1) Psychotic Reaction – The Count Five

Opening with a storming, fuzz-tastic riff which will get you moving right away, this song will dive into your head and stay there. The elation that the music brings has an amusing contrast with the lyrics (“I feel depressed, I feel so bad...”), which just adds to the wonderful strangeness yet inexplicable familiarity of this song. Truly groovy.

Released in 1966, and considered in 2014 to be one of the “500 songs that shaped Rock and Roll” in the Rock and Roll Hall of Fame, this will be your new favourite tune for a while!

2) Spazz – The Elastic Band

COMPLETELY outrageous, this song would be considered extremely politically incorrect today, but they got away with it in 1968, and I think its political in-correctness adds an exciting guiltiness to this pleasure. To be honest, I don't even feel that guilty; it's BRILLIANT. It carries a feeling of freedom in its chaotic structure and bizarre lyrics about how “People gonna think you're a spaz!” but it is tightly put together and clearly well considered in its craziness! A gem that, however politically correct you are, you'll struggle not to love.

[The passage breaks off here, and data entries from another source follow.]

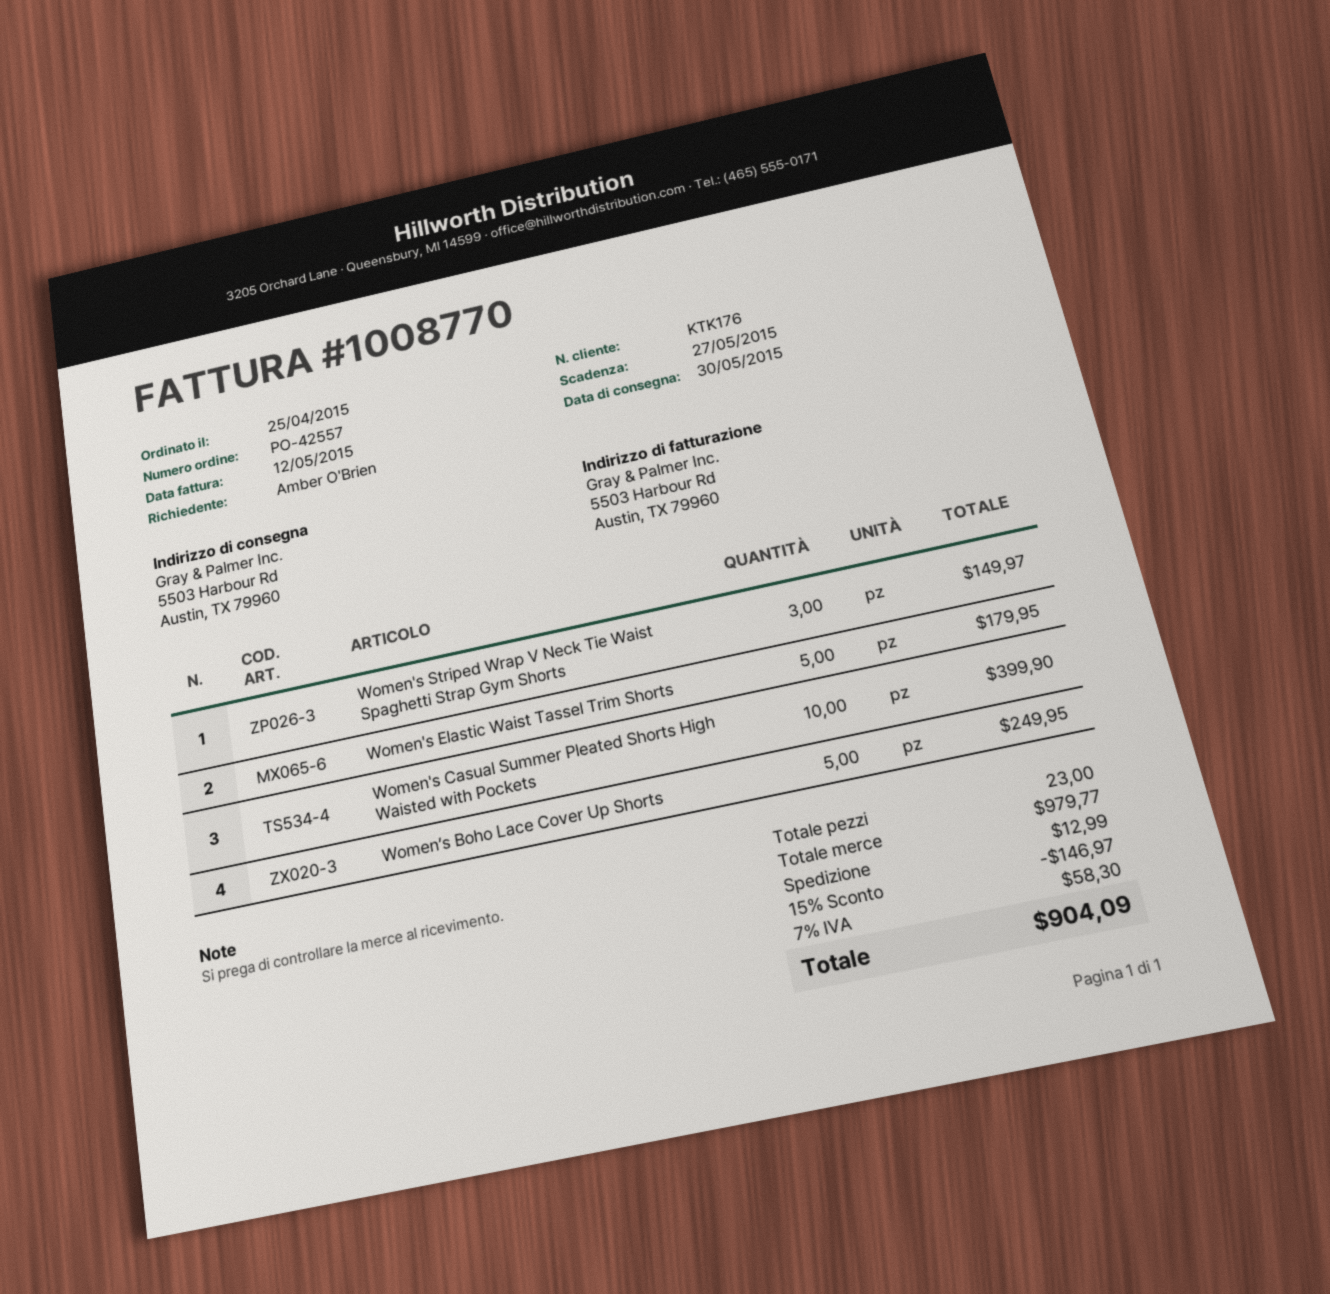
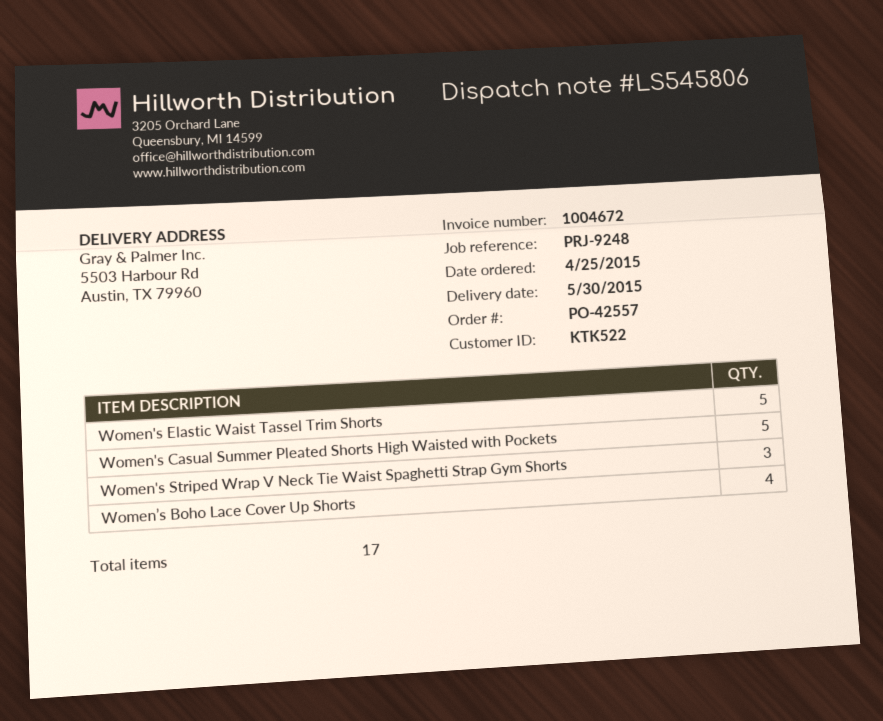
invoice number: 1008770 -> 1004672
customer number: KTK176 -> KTK522
Women's Casual Summer Pleated Shorts High Waisted with Pockets: 10 -> 5
Women’s Boho Lace Cover Up Shorts: 5 -> 4
total quantity: 23 -> 17

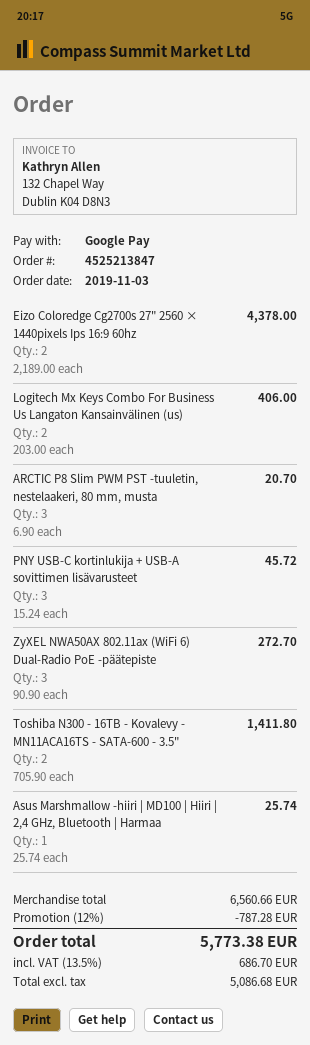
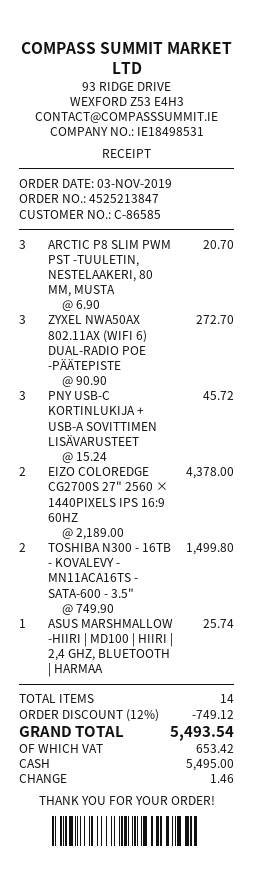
payment method: Google Pay -> cash
Logitech Mx Keys Combo For Business Us Langaton Kansainvälinen (us): 2 x 203.00 = 406.00 -> none
Toshiba N300 - 16TB - Kovalevy - MN11ACA16TS - SATA-600 - 3.5": 2 x 705.90 = 1411.80 -> 2 x 749.90 = 1499.80
discount: 12% = 787.28 -> 12% = 749.12
tax: 686.70 -> 653.42
total: 5773.38 -> 5493.54

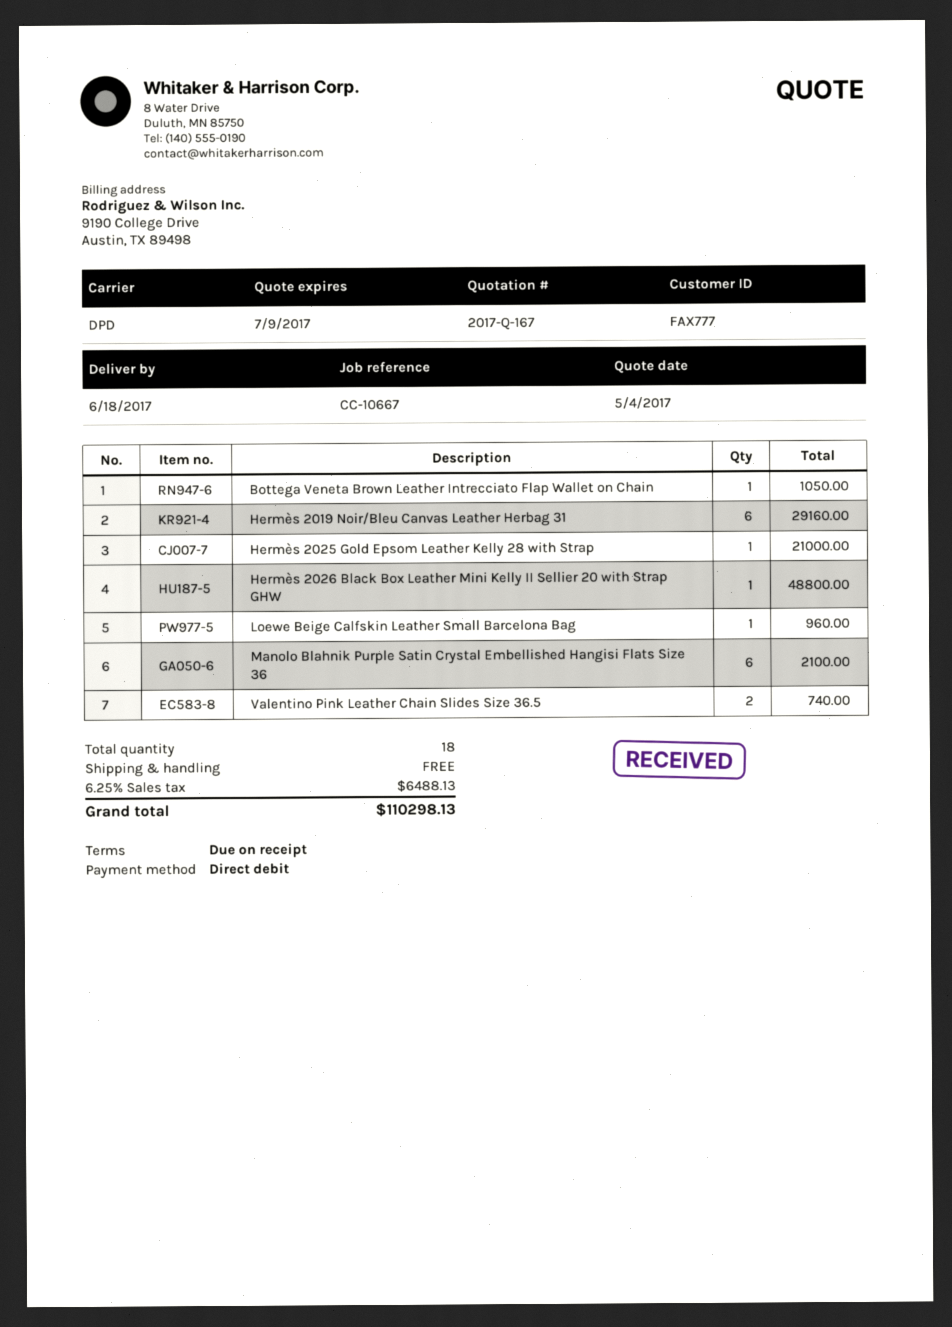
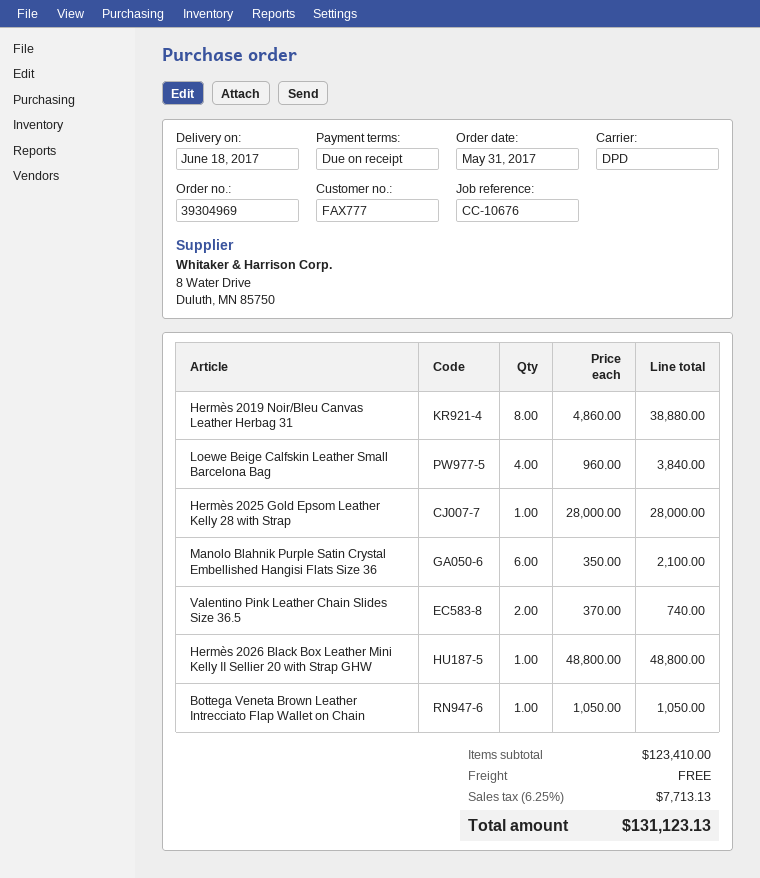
reference: CC-10667 -> CC-10676
Hermès 2019 Noir/Bleu Canvas Leather Herbag 31: 6 for 29160.00 -> 8 for 38880.00
Hermès 2025 Gold Epsom Leather Kelly 28 with Strap: 1 for 21000.00 -> 1 for 28000.00
Loewe Beige Calfskin Leather Small Barcelona Bag: 1 for 960.00 -> 4 for 3840.00
tax: 6.25% = 6488.13 -> 6.25% = 7713.13
total: 110298.13 -> 131123.13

3) Magic Potion – The Open Mind

You know how some songs really make you feel fiiiiine?! Well, this one: “Take a drink from my magic potion, soon you're gonna really feel fiiine!” does just that!

Released in 1969, this heavy, echoey, hypnotic masterpiece is just that: a masterpiece.

Another feel-GOOD tune: “How do you feel? I feel fine!” It's catchy, you can't help but to sing along and is amazingly heavy in its guitar parts with fuzz and wah-driven lead and rhythm guitar parts.

You'll catch yourself singing it every time you feel good.

4) Rollercoaster – Thirteenth Floor Elevators

This tune, for me, SUMS UP psychedelic and LSD. Although Thirteenth Floor Elevators are more known for their hit, "You're Gonna Miss Me" and the lesser known "Reverberation," this song, lyrically, is more significant.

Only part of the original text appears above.